Moglie e madre: piuttosto che niente è meglio piuttosto?
Qualche giorno fa l’ISTAT ci ricordava che il 48% delle giovani donne nel Sud Italia è disoccupata. Praticamente una su due. La crisi economica e la precarietà del lavoro (che è bene ricordarlo non è caduta dal cielo ma è il frutto malato di scelte legislative perverse che vengono da lontano, a partire dalla legge 30 del 2003, conosciuta come Legge Biagi) colpiscono donne ed uomini ovunque però in particolare le donne giovani al Sud d’Italia.Questo dato che giudico molto preoccupante non gode a mio avviso della dovuta attenzione forse perché nel nostro Paese è ancora fortemente radicato il retro pensiero che in fondo le donne hanno già un lavoro sicuro: quello casalingo.
Alcune riflessioni sul problema (fra le quali anche quelle che abbiamo condiviso come IFE Italia) hanno indicato un elemento di preoccupazione, se non una tendenza vera e propria, che induce a tenere gli occhi ben aperti.
Mi riferisco al fatto che le giovani donne, anche con un’istruzione universitaria, in assenza di un lavoro stabile che consenta di ottenere un salario dignitoso insieme al riconoscimento di un ruolo sociale potrebbero considerare possibile o peggio auspicabile il ritorno al lavoro casalingo nei ruoli, quelli si riconosciuti se non addirittura santificati, di moglie e madre.
Va in questa direzione anche la notizia che parroco di Gragnano in provincia di Napoli, attraverso l’Arciconfraternita gragnanese, ripristina l’antica usanza del maritaggio cioè l’assegnazione di un contributo in denaro, tramite estrazione a sorte, a giovani donne che aspirano a sposarsi in chiesa ma non ne hanno la possibilità economica.
_ Ricordo che lo scorso aprile una parrocchia del Veneto aveva fatto più o meno la stessa cosa relativamente in questo caso al mettere in mondo un figlio.
Sono piccoli esempi che però possono costituire modelli di comportamento.
So bene che le donne, anche quelle giovani, hanno introiettato, grazie al femminismo, il valore dell’autodeterminazione economica tanto che come rivelano recentissime indagini ( cfr.

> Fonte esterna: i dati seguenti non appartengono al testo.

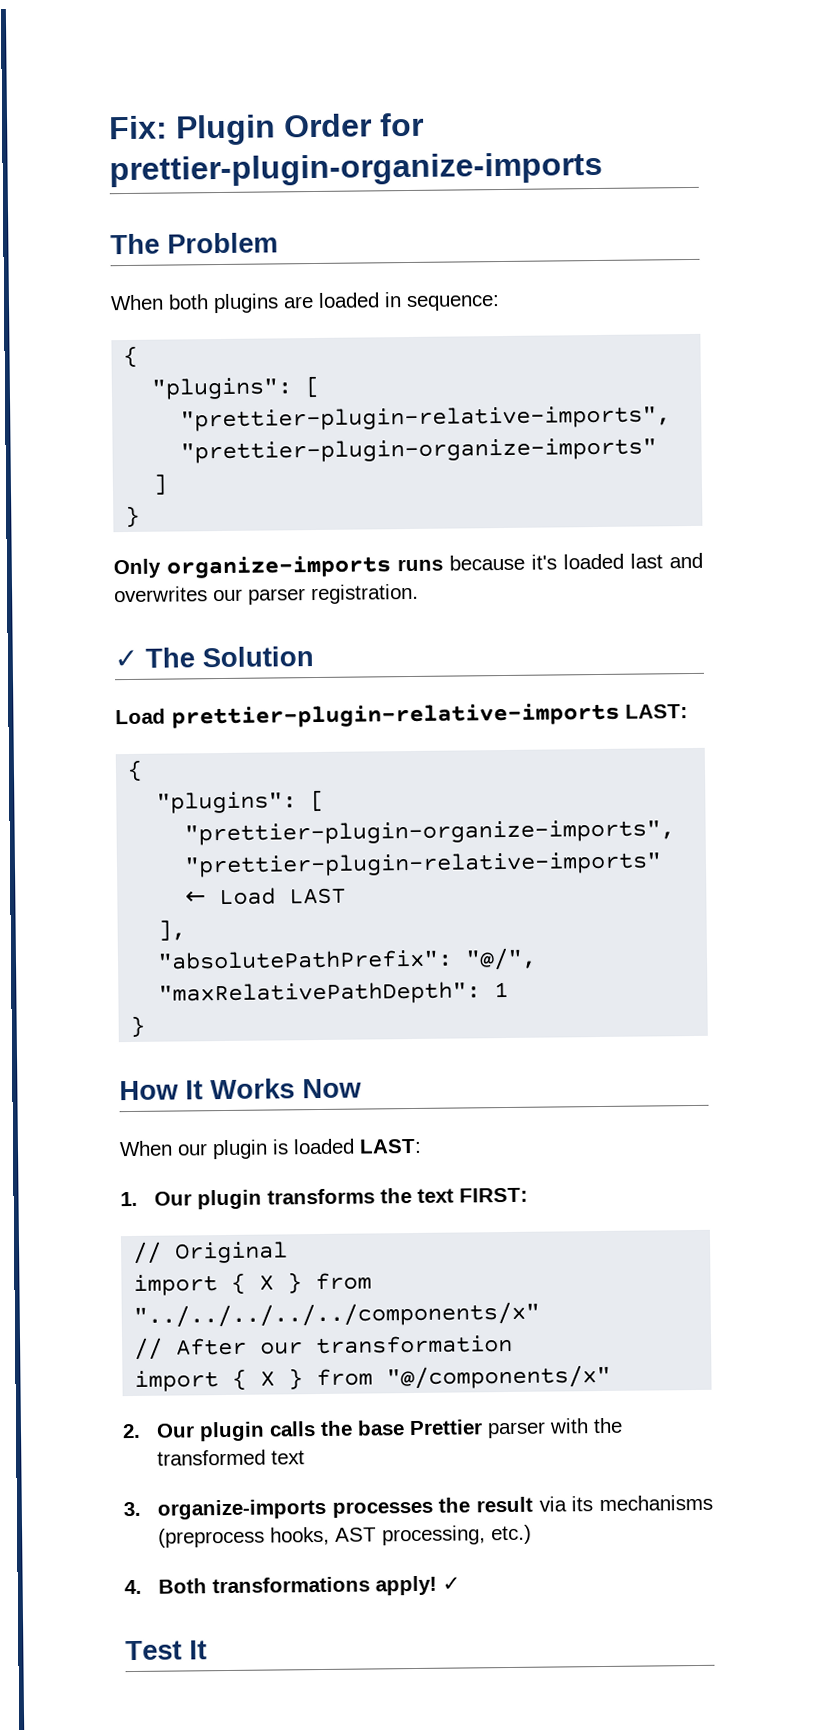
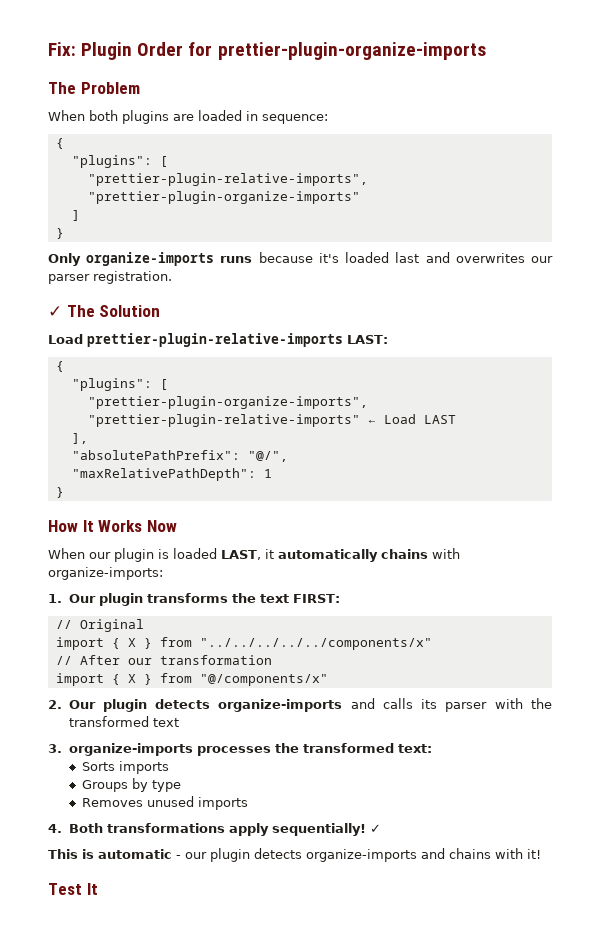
- When our plugin is loaded LAST:
+ When our plugin is loaded LAST, it automatically chains with organize-imports:
- 2. Our plugin calls the base Prettier parser with the transformed text
+ 2. Our plugin detects organize-imports and calls its parser with the transformed text
- 3. organize-imports processes the result via its mechanisms (preprocess hooks, AST processing, etc.)
+ 3. organize-imports processes the transformed text:
+ Sorts imports
+ Groups by type
+ Removes unused imports
- 4. Both transformations apply! ✓
+ 4. Both transformations apply sequentially! ✓
+ This is automatic - our plugin detects organize-imports and chains with it!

Marco Centra, dell’Isfol , relazione presentata agli Stati Generali sul lavoro delle donne in Italia organizzato lo scorso febbraio dal CNEL) anche fra le donne “inattive”, cioè chi ha smesso di cercare un lavoro, la maggior parte si dice disponibile a lavorare se il lavoro ci fosse.
So altrettanto bene che la volontà di autodeterminarsi non è sufficiente in presenza di dinamiche sociali contrarie che incidono sulla materialità delle vita di ciascuna ed investono anche l’immaginario ed il simbolico.
Le iniziative dei parroci, benchè legittime e coerenti, non sono solo casuali o dettati da spirito caritatevole.
E allora la domanda che pongo e mi pongo è la seguente: non è tempo che il femminismo , in una dimensione collettiva, sappia cogliere la sfida indicando, per uscire dalla crisi, vie alternative rispetto a quelle che sembrano essere le uniche possibili?